I talked to about 10 people at my work and no one could come up with an answer.
 
What platform and language are you using? There's only one other possible way I can think of, although it's even more messy than SELECT COUNT(*) in my opinion. You could DECLARE GLOBAL TEMPORARY TABLE and then INSERT the rows using your SELECT from your OPEN CURSOR. In theory this should give you the number of rows in SQLERRD(3), although you've then got to open and fetch the temporary table so we've not really gained anything. I'm not sure what you'd get in SLQERRD(3) if you DECLARE GLOBAL TEMPORARY TABLE AS SELECT blah blah blah. I've not had the chance to try any of these out as I'm at home now and away from DB2. If you want a bit more info on the GLOBAL TEMPORARY TABLE, try this link:

I'm more than a bit dubious about it all to be honest, but it's conceivable I guess.

I'd be intested to know if you turn anything up.

Marc
 
Marc, I am using COBOL/DB2 on the mainframe.
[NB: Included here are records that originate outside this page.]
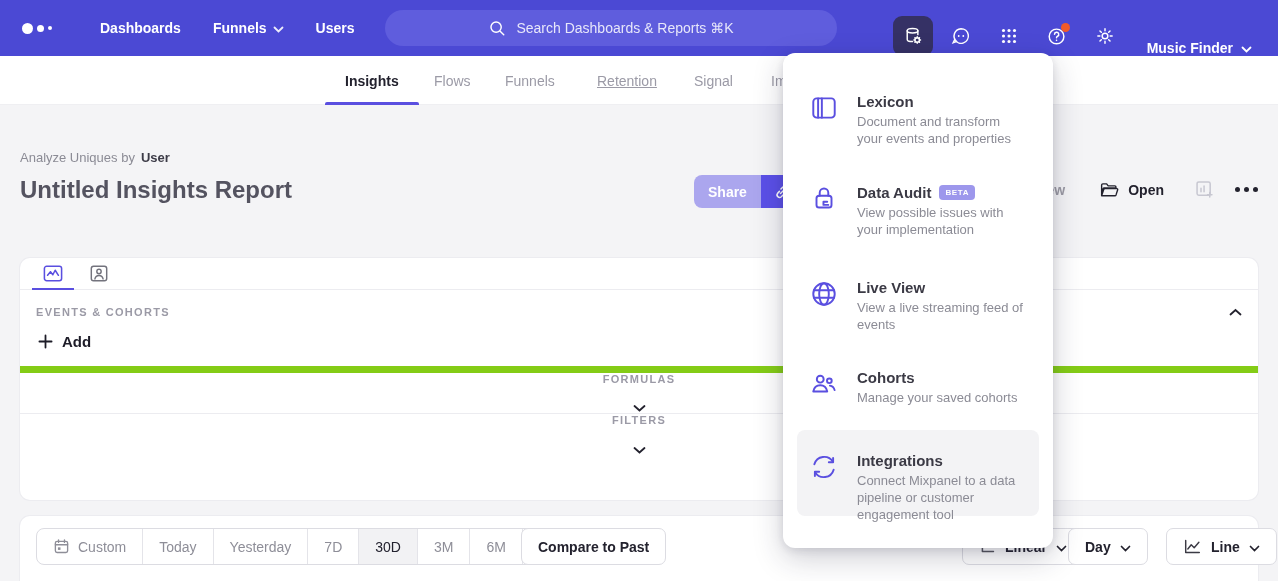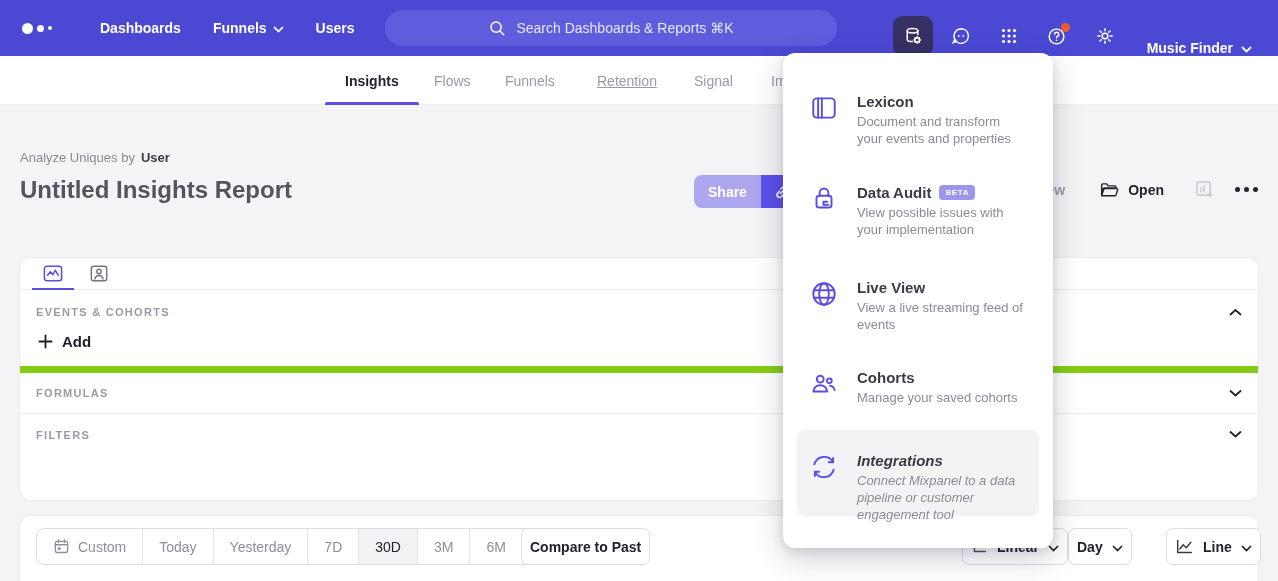"FORMULAS" .sec-row { flex-direction: none -> column }
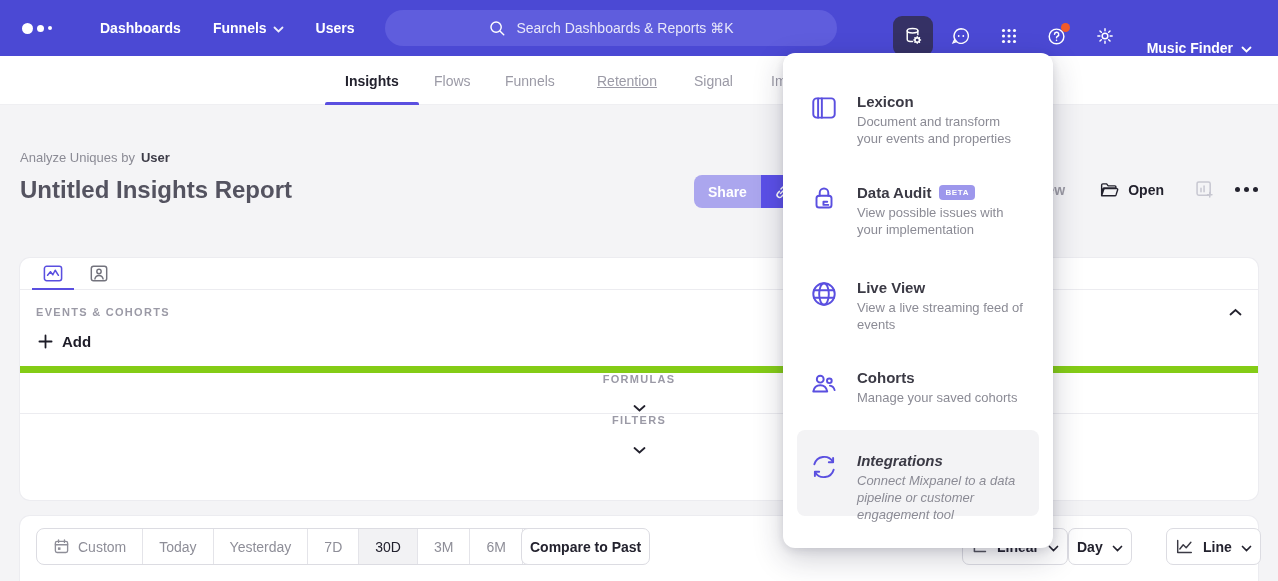"Integrations" span { font-style: italic -> none }
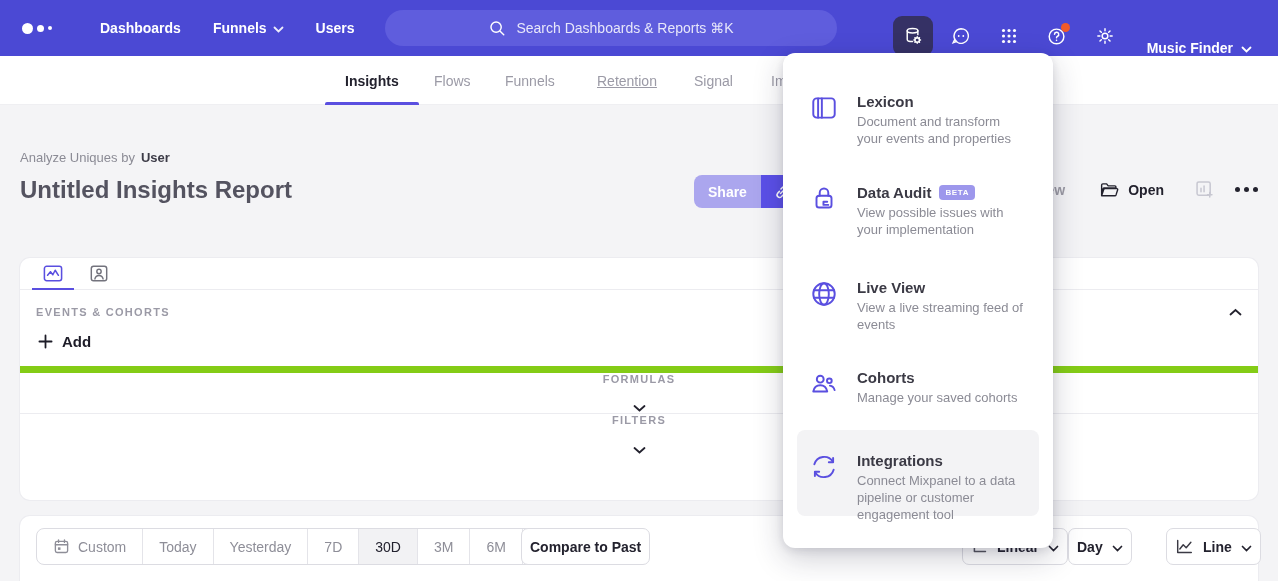"Compare to Past" .btn { padding: 0 8px -> 0 16px }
What you say sounds like it will work, from what I have read. I just coded a SELECT COUNT(*). I am coding varying list dynamic SQL and did not want to add more code to my program. I used fixed list dynamic SQL for the SELECT COUNT. Thanks for your input!
 
nxm150,

I think the solution you have accepted from Marc is by far your best bet. I believe the reason that DB2 doesn't give you the value require on opening the CURSOR is because it doesn't necessarily know how many rows. Whenever you open a CURSOR, DB2 may or may not materialise a result set. Almost certainly it will if the result set needs sorting. However with parameters such as OPTIMIZE for 1 ROW or FETCH FIRST XX ROWS ONLY, the optimiser is more likely to choose an access path where it gets the next record as you do the next fetch rather than materialising the full result set up front. Clearly this being the case DB2 is unable to return you the value with out effectively performing internally the suggestion Marc has given you. It would be inefficient to always do this, as not every application using a Cursor requires this information.